Extracted data entries =>
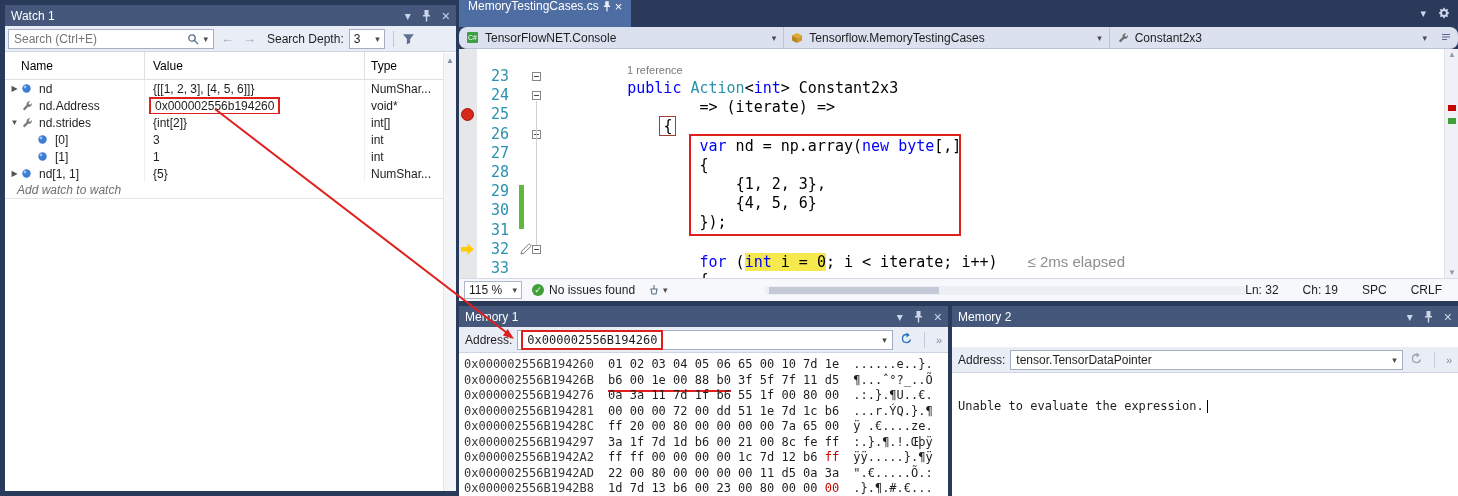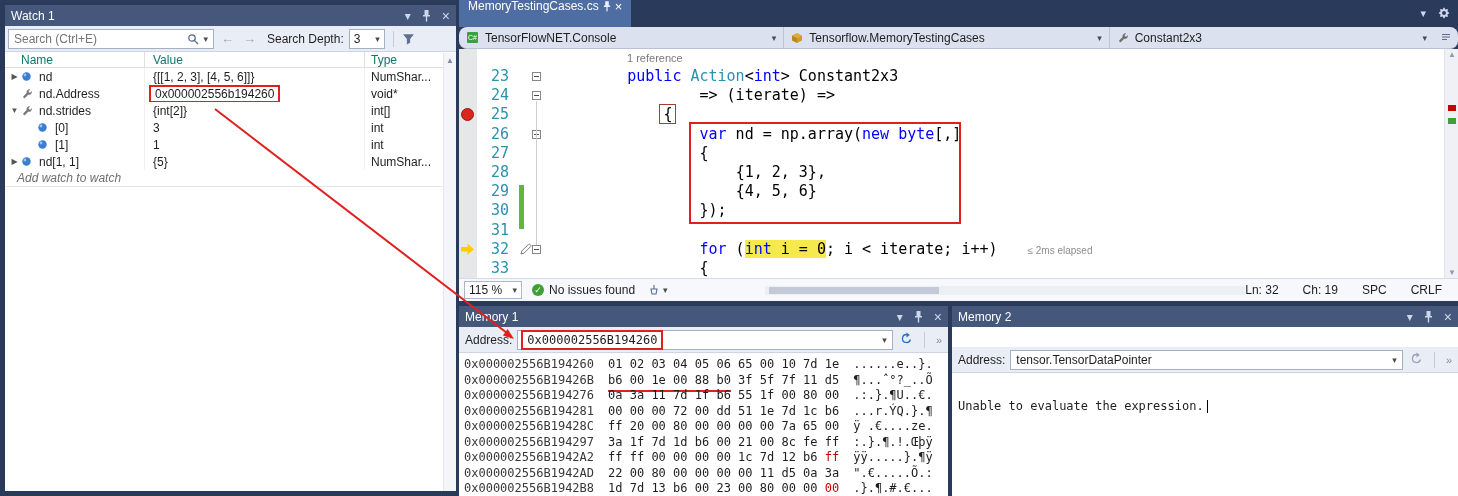--- a/index.html
+++ b/index.html
@@ -31,7 +31,7 @@
   .nav-arrow { color:#9aa6bb; font-size:13px; padding:0 2px; }
   .depth-combo { width:36px; height:20px; background:#fff; border:1px solid #a6b0c2;
     display:flex; align-items:center; justify-content:space-between; padding:0 4px; flex:none; }
-  .wg-header { flex:none; display:flex; height:16px; border-bottom:1px solid #e0e0e0; color:#0f766e; font-size:12px; }
+  .wg-header { flex:none; display:flex; height:28px; border-bottom:1px solid #e0e0e0; color:#000000; font-size:12px; }
   .wg-header .col { display:flex; align-items:center; border-right:1px solid #e0e0e0; height:100%; }
   .c1 { width:140px; padding-left:16px; } .c2 { width:220px; padding-left:8px; } .c3 { flex:1; padding-left:6px; border-right:none !important; }
   .wrow { display:flex; height:17px; font-size:12px; color:#1e1e1e; align-items:center; flex:none; }

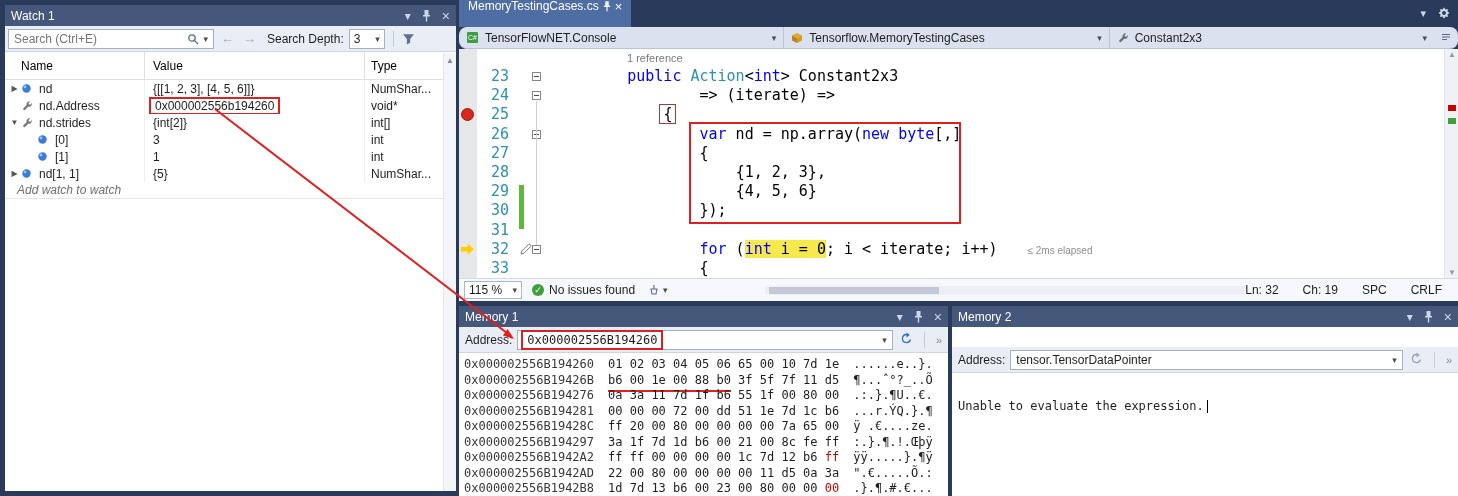--- a/index.html
+++ b/index.html
@@ -66,7 +66,7 @@
   #ln-col { left:18px; width:40px; }
   #chg-col { left:58px; width:8px; }
   #out-col { left:68px; width:22px; }
-  #code-col { left:90px; right:14px; }
+  #code-col { left:90px; right:14px;margin-top:12px; }
   #vscroll { right:0; width:14px; background:#eff1f6; border-left:1px solid #e0e3ea; }
   .spacer { height:18px; }
   .grow, .orow { height:19.2px; position:relative; }

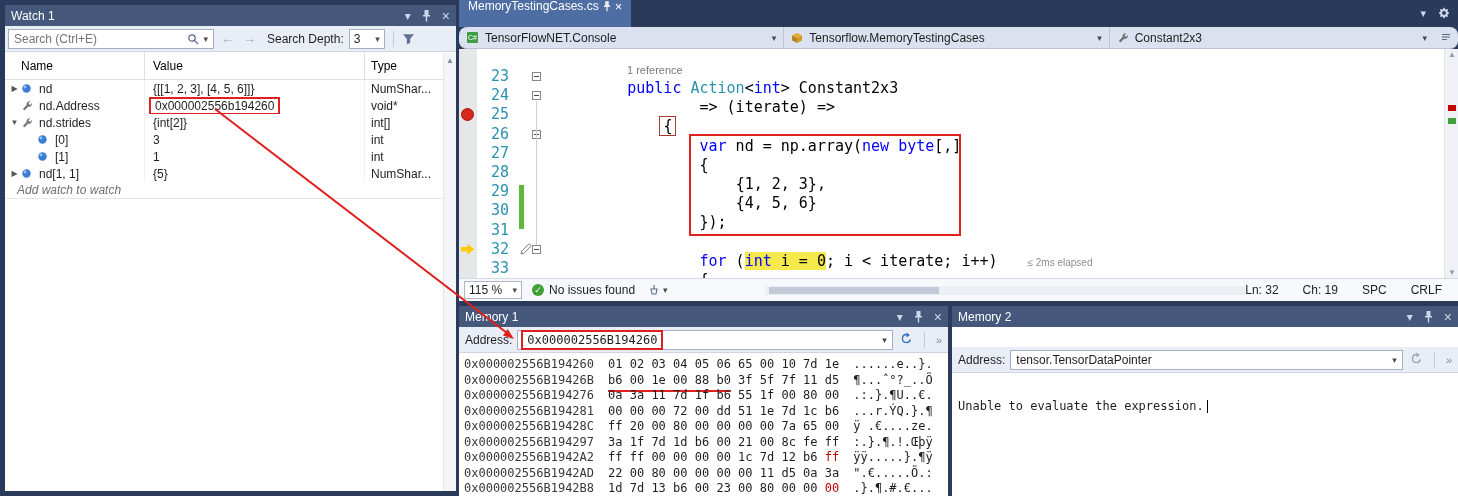--- a/index.html
+++ b/index.html
@@ -79,7 +79,7 @@
   .tok-kw { color:#0000ff; } .tok-ty { color:#2b91af; }
   .tok-cur { background:#f6e94d; }
   .tok-bp { border:1px solid #a83c32; padding:0 3px; margin-left:-4px; }
-  .perftip { font-family:"Liberation Sans",sans-serif; font-size:10px; color:#8e8e8e; margin-left:30px; }
+  .perftip { font-family:"Liberation Sans",sans-serif; font-size:15px; color:#8e8e8e; margin-left:30px; }
   .bkpt { position:absolute; left:2px; top:3px; width:13px; height:13px; border-radius:50%;
     background:#d6281c; border:1px solid #a81408; }
   .exec-arrow { position:absolute; left:2px; top:4px; width:13px; height:11px; background:#ffcc00;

EXERCISE =>
Out of the entries above, write out only the lines between the line holding "border:1px solid #a6b0c2;" and the line holding "flex:none; display:flex; height:28px;", inclusive, each exactly as given.

REPLY =>
   .depth-combo { width:36px; height:20px; background:#fff; border:1px solid #a6b0c2;
     display:flex; align-items:center; justify-content:space-between; padding:0 4px; flex:none; }
-  .wg-header { flex:none; display:flex; height:16px; border-bottom:1px solid #e0e0e0; color:#0f766e; font-size:12px; }
+  .wg-header { flex:none; display:flex; height:28px; border-bottom:1px solid #e0e0e0; color:#000000; font-size:12px; }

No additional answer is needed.